§ **Activity**: All lines with the word "city" in the material below are required.
--------------------------------
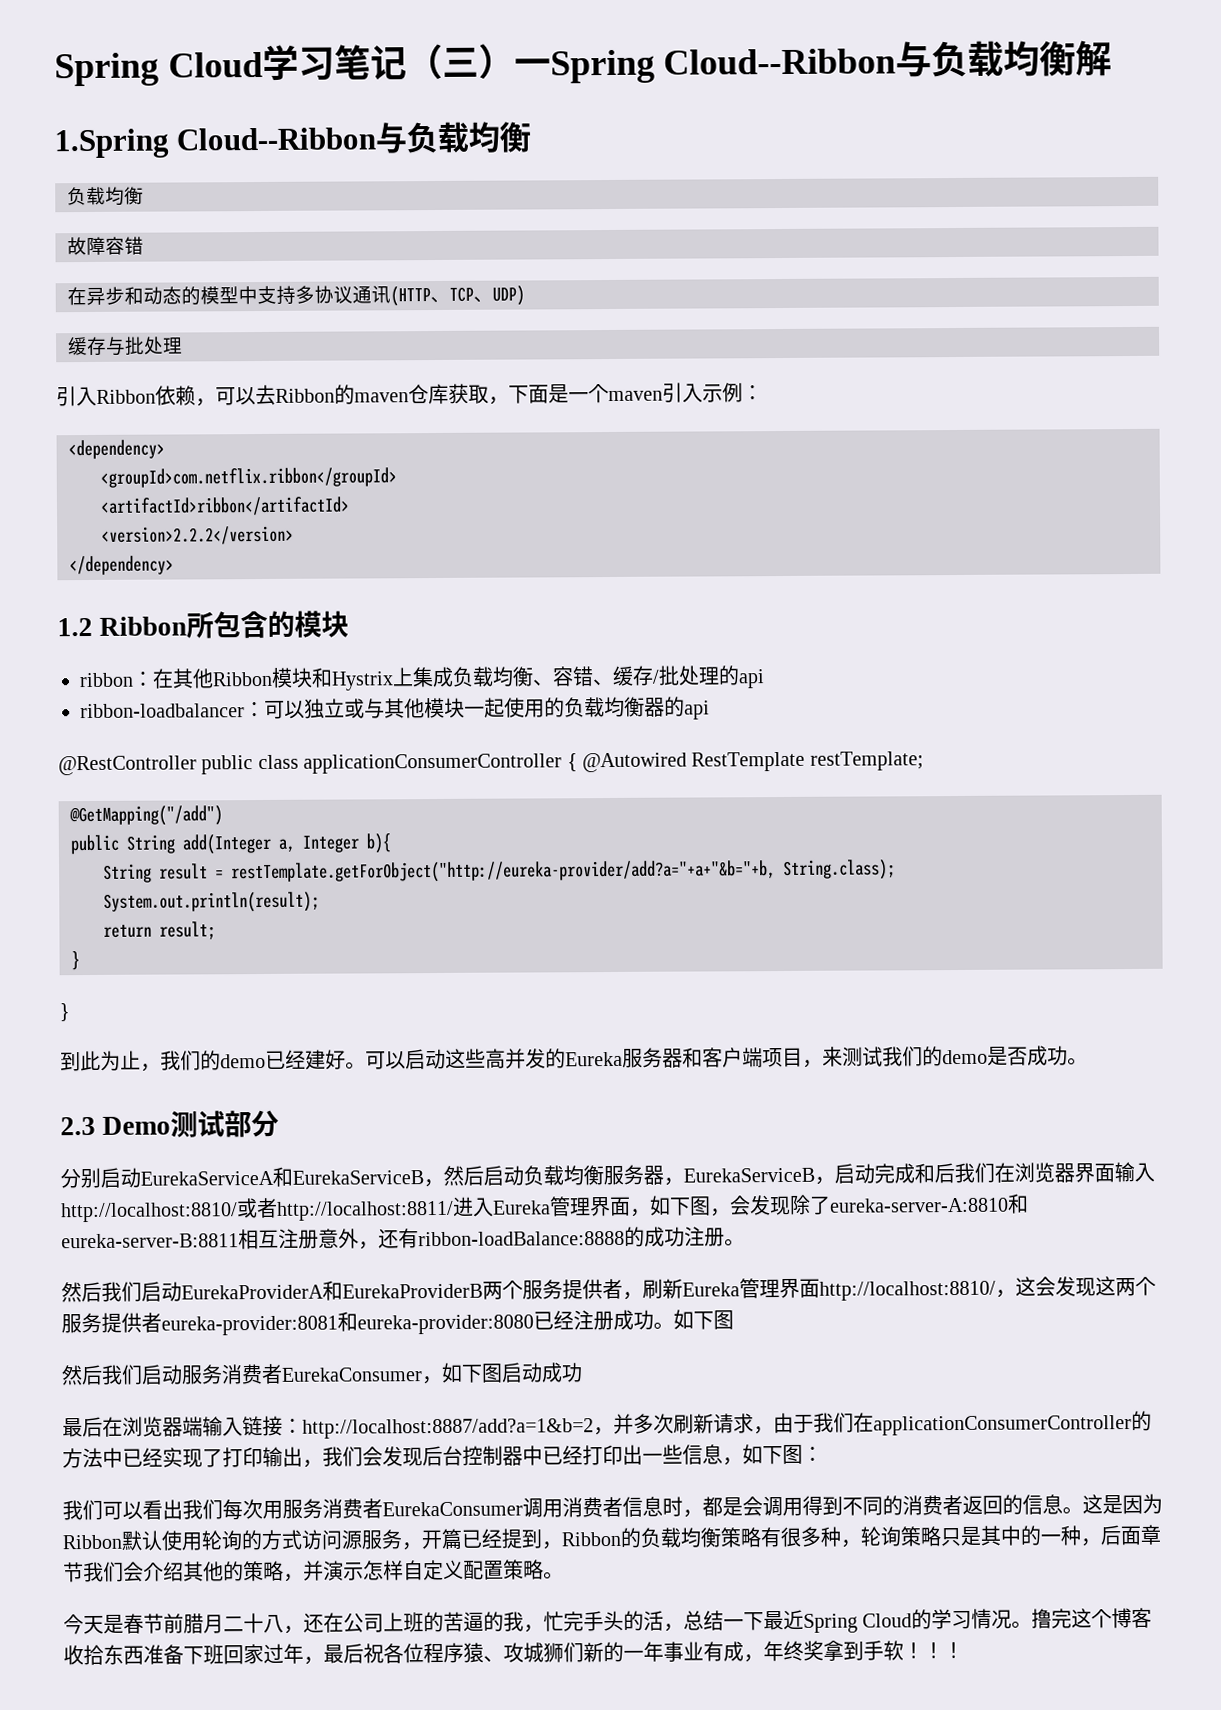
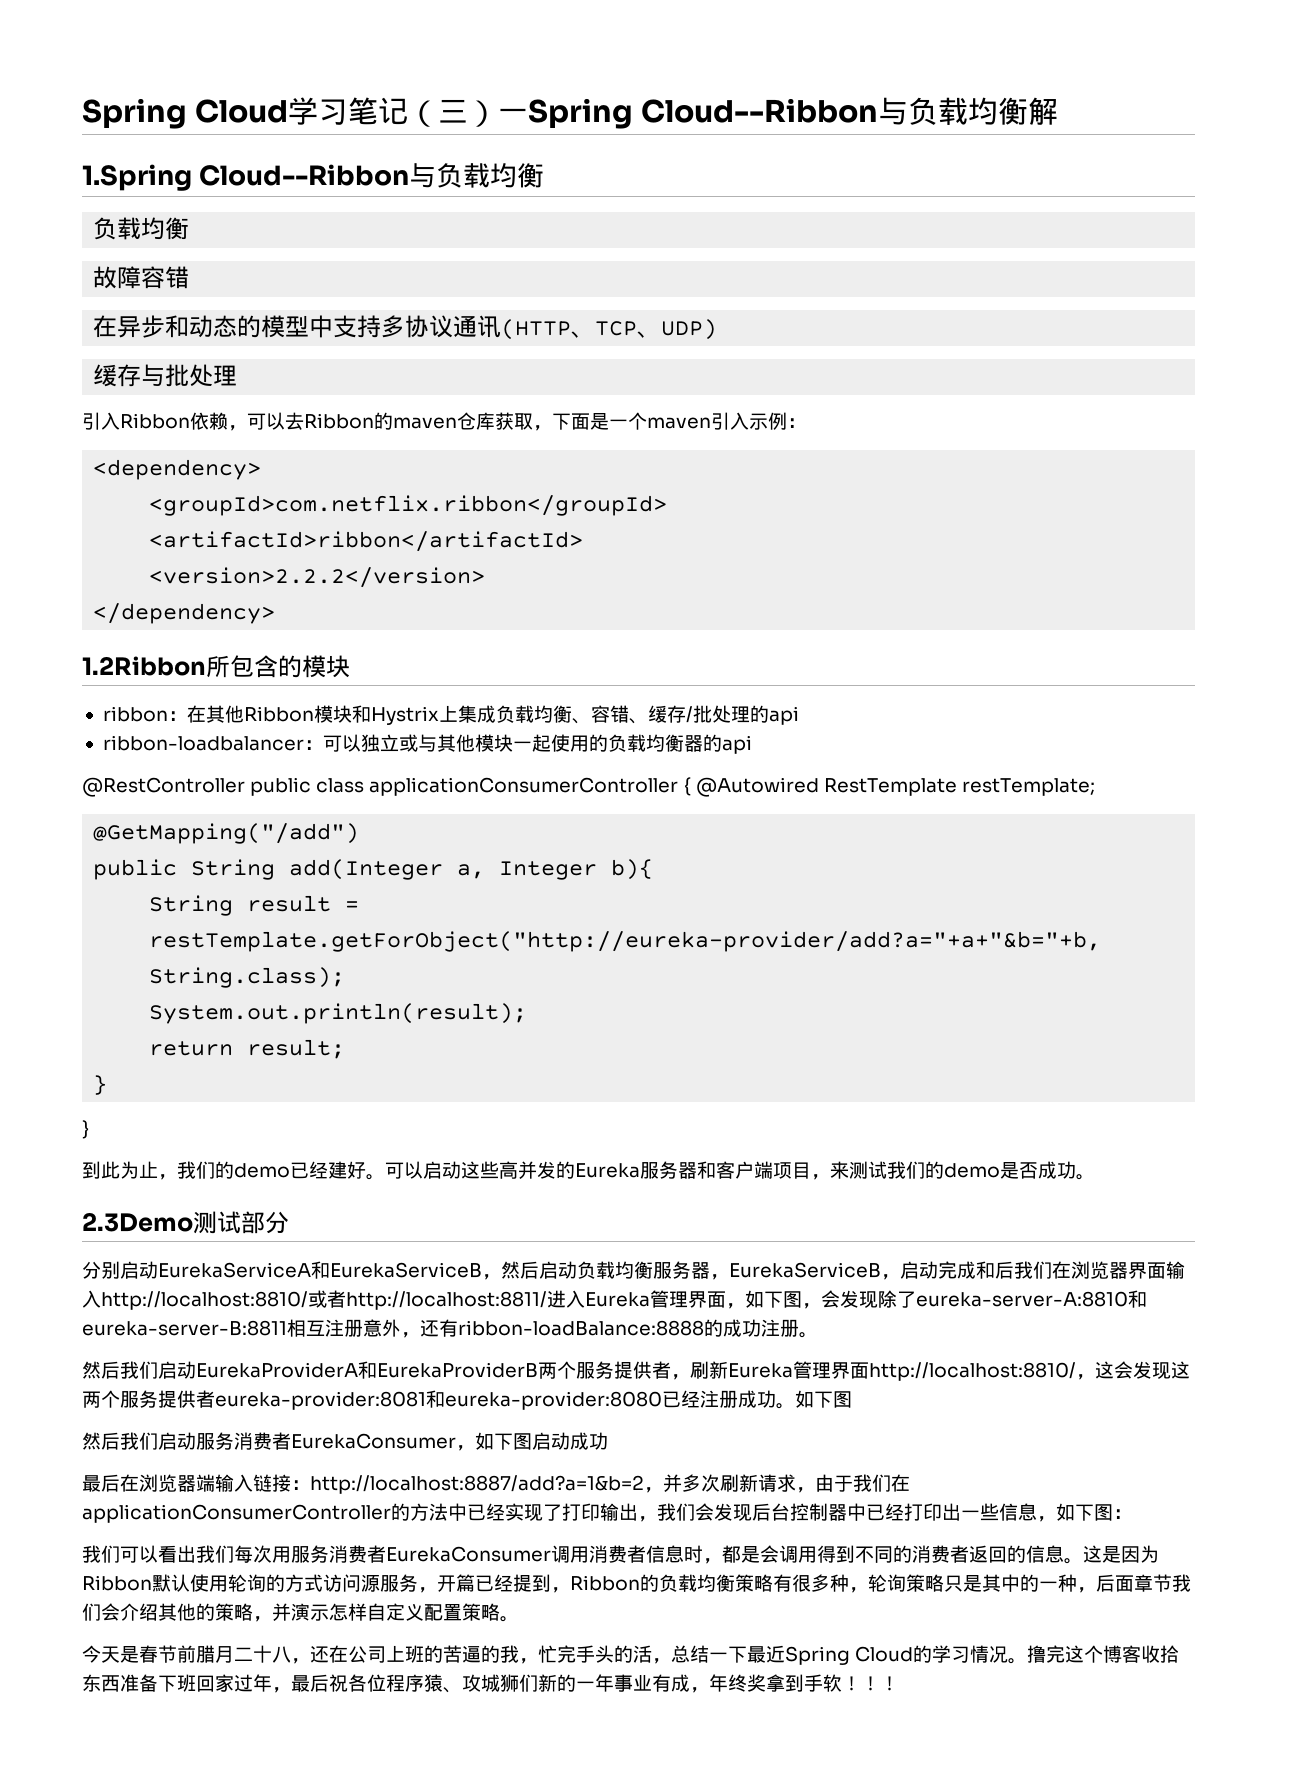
- 1.2 Ribbon所包含的模块
+ 1.2Ribbon所包含的模块
- 2.3 Demo测试部分
+ 2.3Demo测试部分

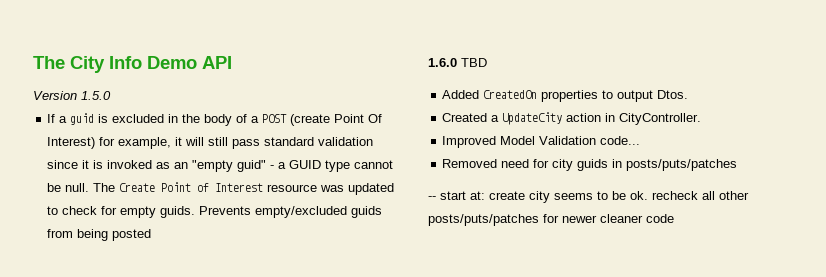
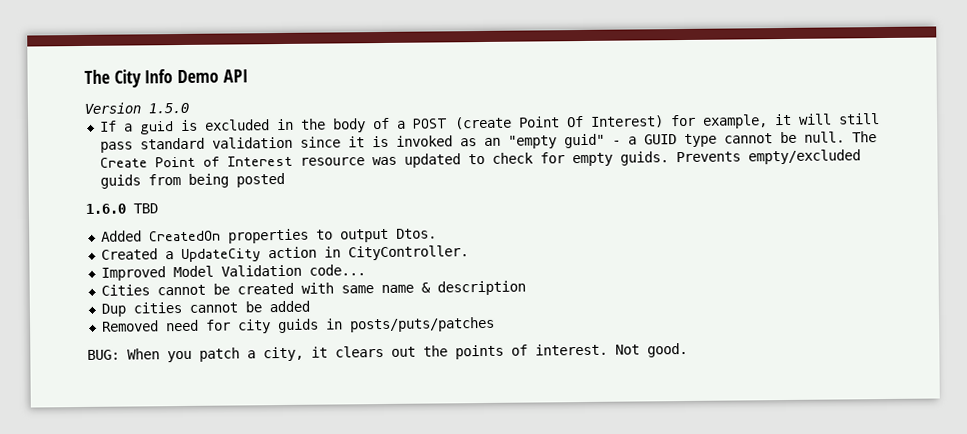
+ Cities cannot be created with same name & description
+ Dup cities cannot be added
- -- start at: create city seems to be ok. recheck all other posts/puts/patches for newer cleaner code
+ BUG: When you patch a city, it clears out the points of interest. Not good.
--------------------------------
§ **Reply**:
- -- start at: create city seems to be ok. recheck all other posts/puts/patches for newer cleaner code
+ BUG: When you patch a city, it clears out the points of interest. Not good.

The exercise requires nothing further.